In brief
- Crypto funds pulled in $1 billion last week, reversing five weeks of outflows tallying $4 billion.
- Bitcoin products led inflows with $881 million, though short Bitcoin products signal divided sentiment.
- Investors now await Friday’s BLS jobs report, with Deutsche Bank forecasting 4.3% unemployment.
Bitcoin and other crypto exchange-traded products pulled in $1 billion worth of funds last week, offsetting substantial losses in the weeks before.
Before last week, crypto funds had shed $4 billion over the past five weeks, according to a new report from digital asset manager CoinShares. There have been signs that institutional investors haven’t lost interest in adding crypto exposure.
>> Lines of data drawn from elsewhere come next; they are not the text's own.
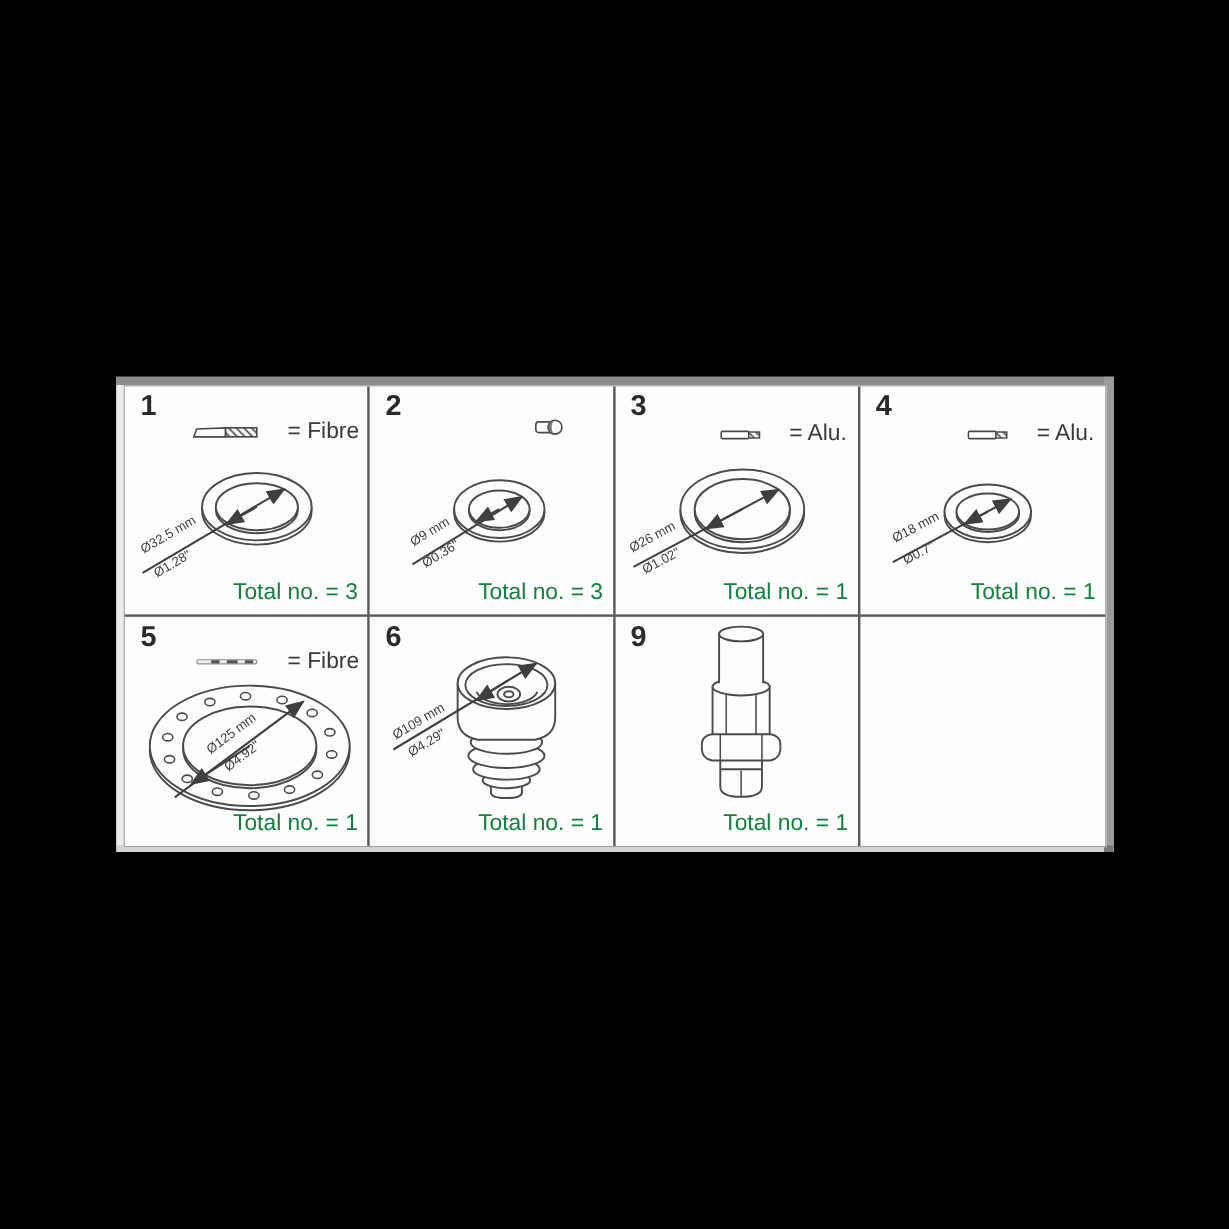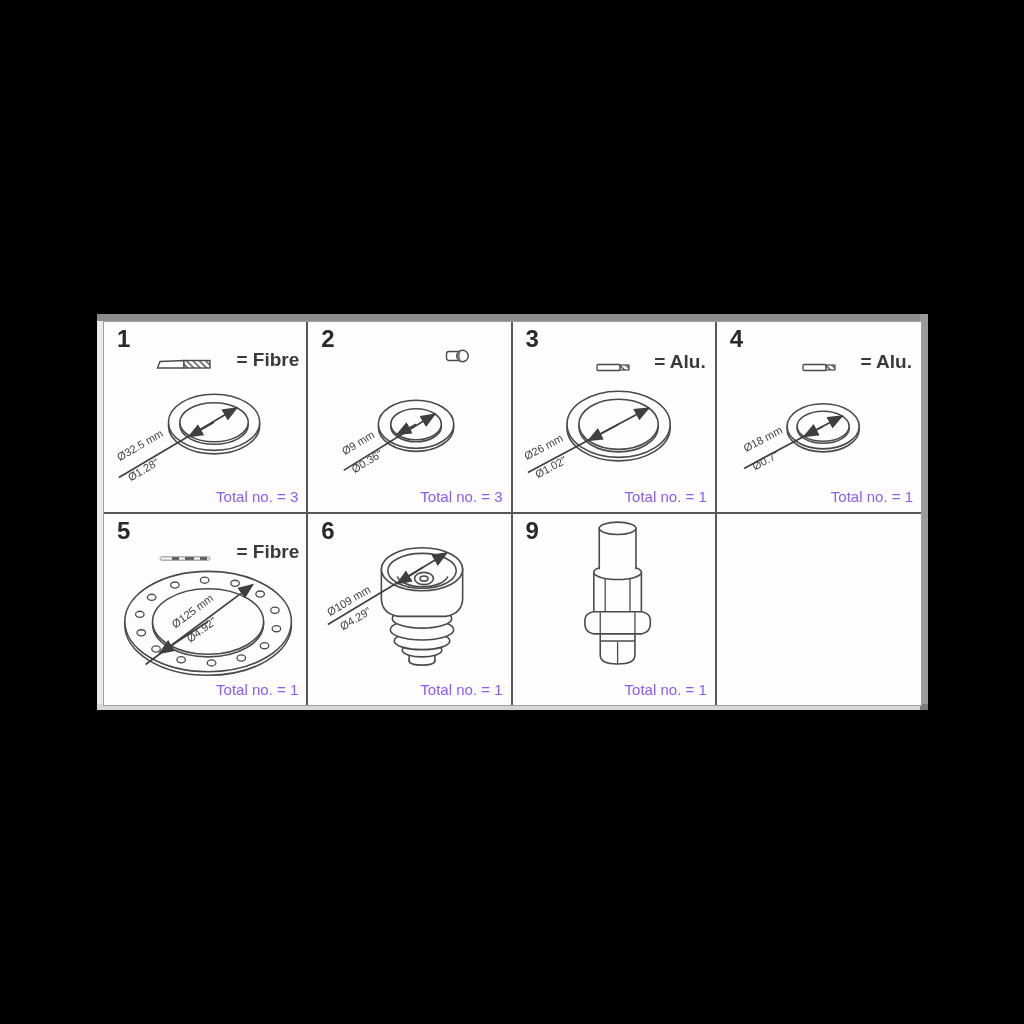--- a/index.html
+++ b/index.html
@@ -34,26 +34,26 @@
   .cell { position:relative; overflow:hidden; }
   .cell.br { border-right:2px solid #585858; }
   .cell.bb { border-bottom:2px solid #585858; }
 
   .part-number {
     position:absolute; left:13px; top:5px;
     font-size:24px; font-weight:bold; color:#2a2a2a;
     line-height:1;
   }
   .legend {
-    position:absolute; display:flex; align-items:flex-end; gap:24px;font-weight:bold;
+    position:absolute; display:flex; align-items:center; gap:24px;
   }
   .legend-label { font-size:19px; color:#3a3a3a; }
   .total {
     position:absolute; right:8px; bottom:7px;
-    font-size:15px; color:#8b5cf6;
+    font-size:19px; color:#15803d;
   }
   .drawing { position:absolute; left:0; top:0; width:100%; height:100%; pointer-events:none; }
 
   svg text.dim {
     font-family:"Liberation Sans", sans-serif;
     font-size:11px; fill:#3e3e3e;
   }
   .hidden-defs { position:absolute; width:0; height:0; }
 </style>
 </head>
“From a macro standpoint, it is difficult to attribute the shift in sentiment to a single catalyst. However, prior price weakness, a break below key technical levels, and renewed accumulation by large Bitcoin holders appear to have contributed to the reversal,” wrote James Butterfill, the firm’s head of research. “At a more anecdotal level, recent client discussions have been almost entirely focused on identifying entry points rather than reducing exposure to the asset class.”
Bitcoin was trading for $69,655 at the time of writing after climbing nearly 4% over the last day, according to crypto price aggregator CoinGecko. The largest crypto asset has now gained more than 5% in the last week, following a sudden surge Monday morning. BTC is still down about 45% since setting an all-time high of $126,080 on Oct. 6, 2025.
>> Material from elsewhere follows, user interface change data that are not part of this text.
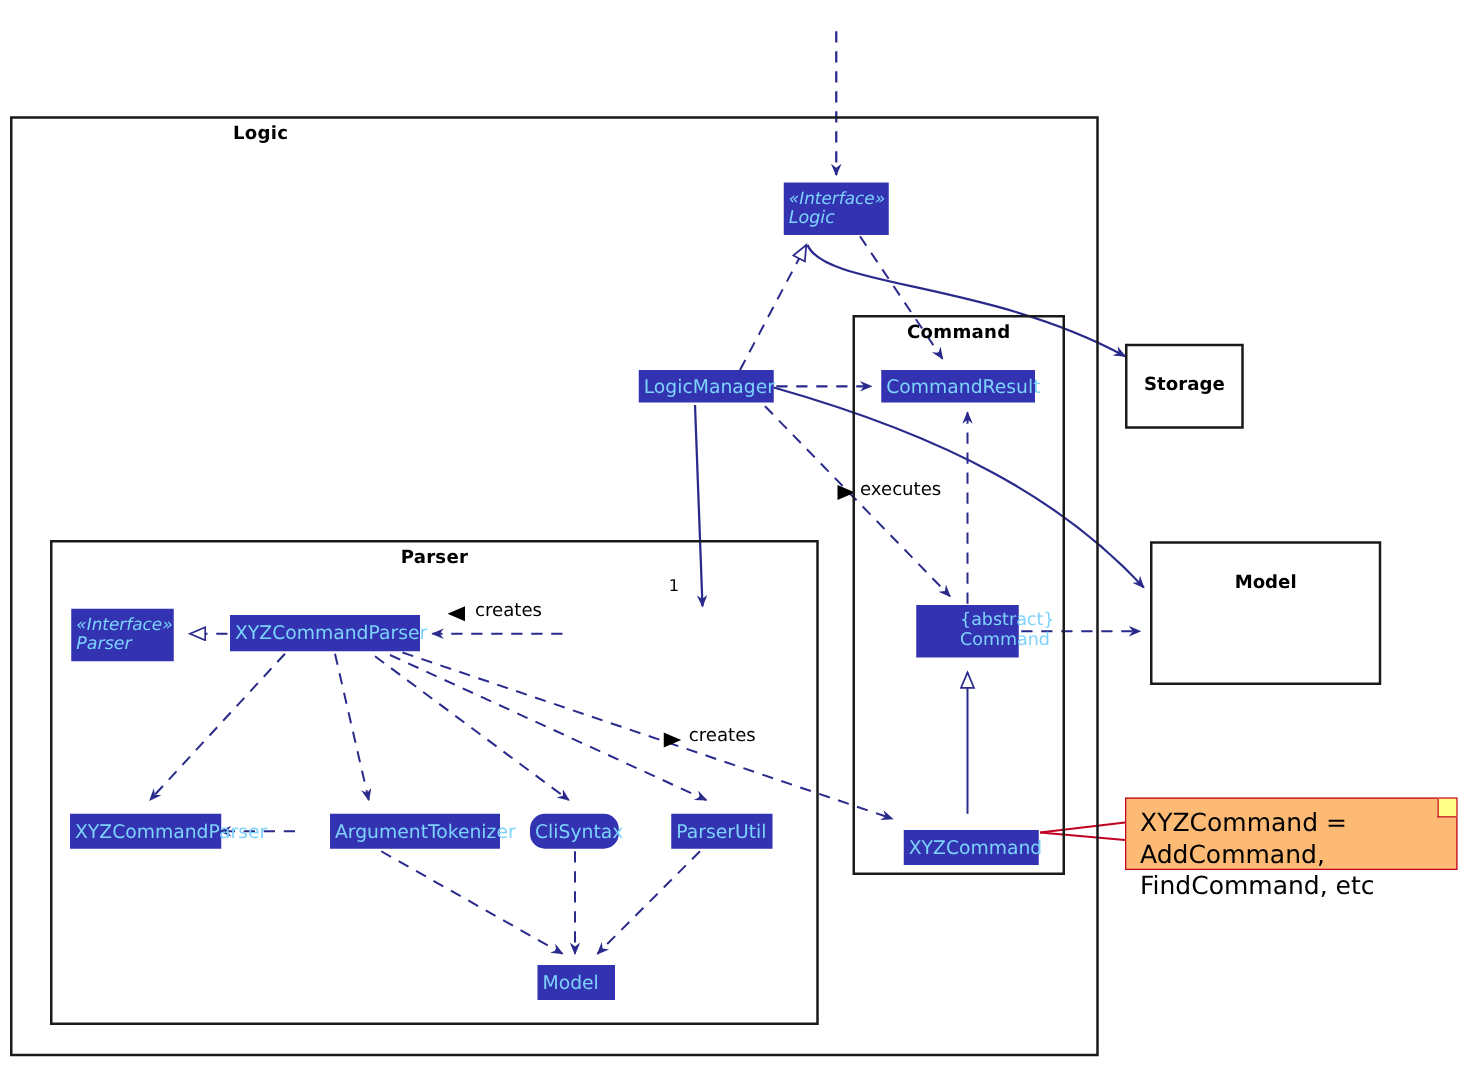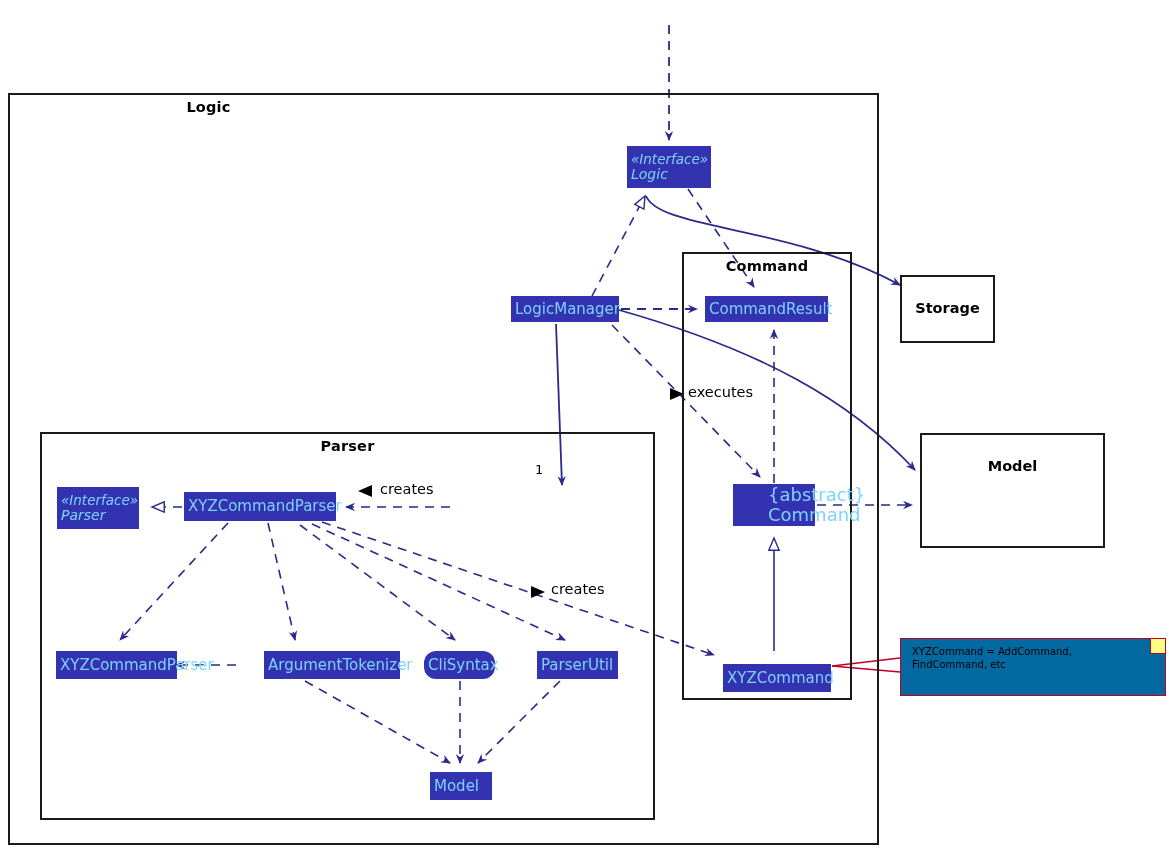--- a/index.html
+++ b/index.html
@@ -63,28 +63,28 @@
     align-items: flex-start;
     justify-content: center;
     font-size: 15px;
     line-height: 1.12;
     white-space: nowrap;
     padding: 0 4px;
   }
   .cls .ln { display: block; }
   .cls.iface { font-style: italic; font-size: 14px; }
   .cls.iface .guil { font-size: 13.5px; }
-  .cls.small { font-size: 18px; padding-left: 35px; }
+  .cls.small { font-size: 14px; padding-left: 35px; }
   
   .note {
     position: absolute;
-    background: #0369a1;
+    background: #fdba74;
     border: 1.6px solid #c00020;
     box-sizing: border-box;
-    font-size: 10px;
+    font-size: 20px;
     color: #000000;
     padding: 7px 9px 6px 11px;
     line-height: 1.25;
   }
   .note-fold {
     position: absolute;
     top: 0;
     right: 0;
     width: 14px;
     height: 14px;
BTC funds were the primary beneficiary of last week’s inflows, with deposits totaling $881 million. Butterfill added that $3.7 million worth of funds added to short Bitcoin investment products shows “opinion remains polarized.”
Ethereum funds added nearly $117 million last week, with Solana ETFs adding about $54 million and XRP products amassing just shy of $2 million in investments.
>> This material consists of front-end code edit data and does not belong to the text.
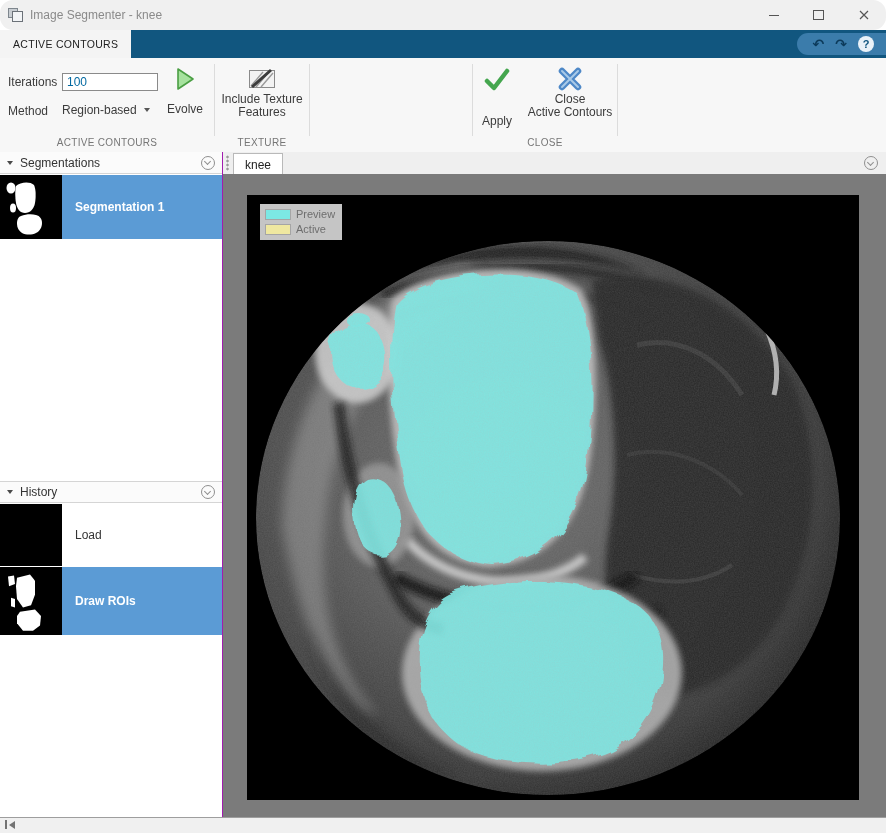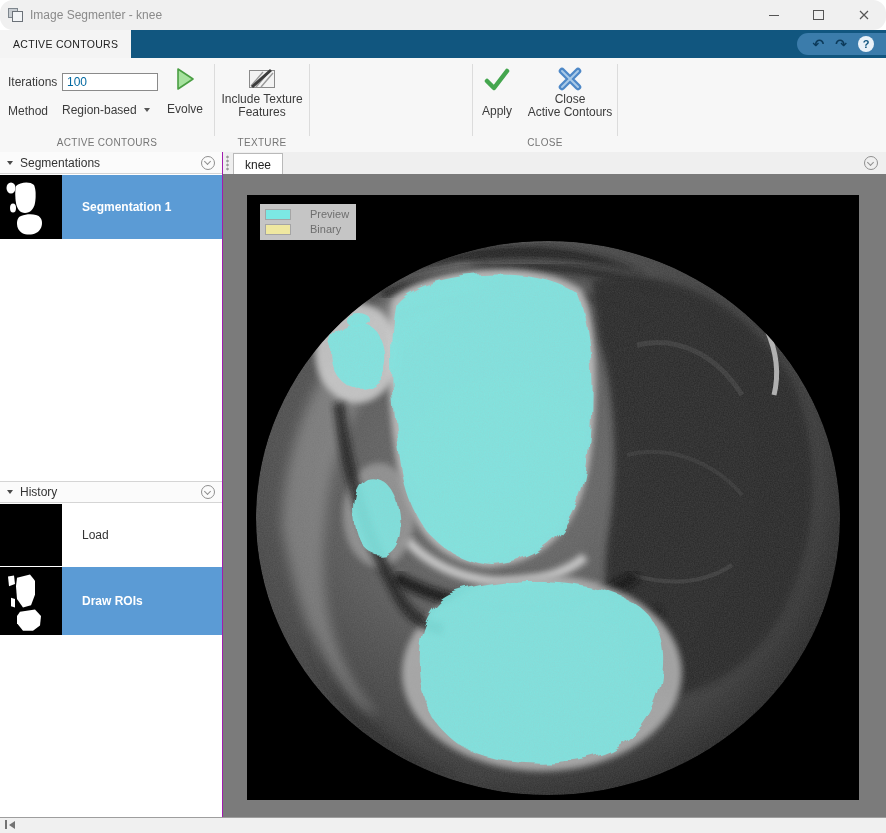--- a/index.html
+++ b/index.html
@@ -53,40 +53,40 @@
   .texture-btn .bl:first-of-type{margin-top:8px;}
   .opacity-lbl{position:absolute;left:8px;top:13px;width:96px;text-align:center;font-size:12px;color:#3c3c3c;}
   .slider{position:absolute;left:10px;top:38px;width:92px;height:15px;}
   .slider .track{position:absolute;left:0;right:0;top:6px;height:3px;background:#b9b9b9;
                  border-radius:2px;box-shadow:0 1px 0 #e9e9e9;}
   .slider .thumb{position:absolute;left:54px;top:0;width:11px;height:14px;background:#ededed;
                  border:1px solid #8a8a8a;clip-path:polygon(0 0,100% 0,100% 58%,50% 100%,0 58%);}
   .showbin{position:absolute;left:112px;top:7px;width:48px;}
   .showbin .bl:first-of-type{margin-top:8px;}
   .apply{position:absolute;left:0;top:7px;width:48px;}
-  .apply .bl{margin-top:12px;}
+  .apply .bl{margin-top:22px;}
   .closeac{position:absolute;left:50px;top:7px;width:94px;}
   .closeac .bl:first-of-type{margin-top:8px;}
 
   
   .sidebar{position:absolute;left:0;top:152px;width:222px;bottom:15px;background:#fff;
            border-right:4px solid #a21caf;}
   .panel-header{position:absolute;left:0;right:0;height:22px;background:#fbfbfb;
                 border-bottom:1px solid #d5d5d5;display:flex;align-items:center;
                 font-size:12px;color:#333;gap:7px;padding:0 7px;box-sizing:border-box;}
   .ph-seg{top:0;} .ph-hist{top:329px;border-top:1px solid #d5d5d5;}
   .chev{width:0;height:0;border-left:3.5px solid transparent;border-right:3.5px solid transparent;
         border-top:4.5px solid #4a4a4a;}
   .panel-circle{margin-left:auto;width:12px;height:12px;border:1px solid #8f8f8f;border-radius:50%;
                 position:relative;flex:none;}
   .panel-circle::after{content:'';position:absolute;left:3px;top:2.5px;width:4px;height:4px;
                 border-right:1.5px solid #8f8f8f;border-bottom:1.5px solid #8f8f8f;transform:rotate(45deg);}
   .side-item{position:absolute;left:0;right:0;display:flex;align-items:center;}
   .side-item .thumb{flex:none;display:block;}
-  .side-item .item-label{margin-left:20px;font-size:12px;}
+  .side-item .item-label{margin-left:13px;font-size:12px;}
   .sel{background:#5b9bd5;}
   .sel .item-label{color:#fff;font-weight:bold;}
   .unsel .item-label{color:#333;}
   .it-seg{top:23px;height:64px;}
   .it-load{top:352px;height:62px;background:#fff;}
   .it-draw{top:415px;height:68px;}
 
   
   .main{position:absolute;left:223px;top:152px;right:0;bottom:15px;}
   .doc-tabbar{position:absolute;top:0;left:0;right:0;height:22px;background:#efefef;
@@ -95,21 +95,21 @@
              background-image:radial-gradient(#9a9a9a 1px,transparent 1.2px);background-size:3px 4px;}
   .doc-tab{position:absolute;left:10px;top:1px;bottom:-1px;width:48px;background:#fff;
            border:1px solid #b9b9b9;border-bottom:none;display:flex;align-items:center;
            justify-content:center;font-size:12px;color:#222;}
   .pc-right{position:absolute;right:8px;top:4px;margin-left:0;}
   .canvas{position:absolute;top:22px;left:0;right:0;bottom:0;background:#7b7b7b;}
   .mri{position:absolute;left:24px;top:21px;width:612px;height:605px;background:#000;}
   .mri svg.mri-svg{position:absolute;inset:0;width:100%;height:100%;}
   .legend{position:absolute;left:13px;top:9px;background:rgba(246,246,246,.8);
           padding:4px 7px 5px 5px;display:flex;flex-direction:column;gap:3px;}
-  .legend-row{display:flex;align-items:center;gap:19px;}
+  .legend-row{display:flex;align-items:center;gap:5px;}
   .swatch{width:26px;height:11px;border:1px solid #a5a5a5;box-sizing:border-box;}
   .sw-preview{background:#7ce8e4;} .sw-applied{background:#efe8a0;}
   .legend-label{font-size:11px;color:#6e6e6e;}
 
   
   .statusbar{position:absolute;left:0;right:0;bottom:0;height:15px;background:#f0f0f0;
              border-top:1px solid #9e9e9e;}
   .collapse-ctl{position:absolute;left:5px;top:2px;display:flex;align-items:center;}
   .cbar{width:2px;height:9px;background:#737373;display:inline-block;}
   .ctri{width:0;height:0;border-top:4.5px solid transparent;border-bottom:4.5px solid transparent;
@@ -350,21 +350,21 @@
           </g>
         </svg>
 
         <div class="legend">
           <div class="legend-row">
             <span class="swatch sw-preview"></span>
             <span class="legend-label">Preview</span>
           </div>
           <div class="legend-row">
             <span class="swatch sw-applied"></span>
-            <span class="legend-label">Binary</span>
+            <span class="legend-label">Active</span>
           </div>
         </div>
 
       </div>
     </div>
   </div>
 
   <div class="statusbar">
     <div class="collapse-ctl">
       <i class="cbar"></i>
For this week, investors are waiting to see how unemployment is faring when the Bureau of Labor Statistics publishes its February numbers on Friday, March 6.
Economists at Deutsche Bank are anticipating an unemployment rate of 4.3%, the bank said in a report shared with Decrypt, “though risks around this estimate are elevated in both directions.”
The bank’s analysts also pointed out that the BLS is due to publish revisions of its January data “using the new controls, and attention will be focused on whether these adjustments meaningfully alter unemployment rates across demographic groups, particularly among younger cohorts, where concerns around entry level hiring remain heightened.”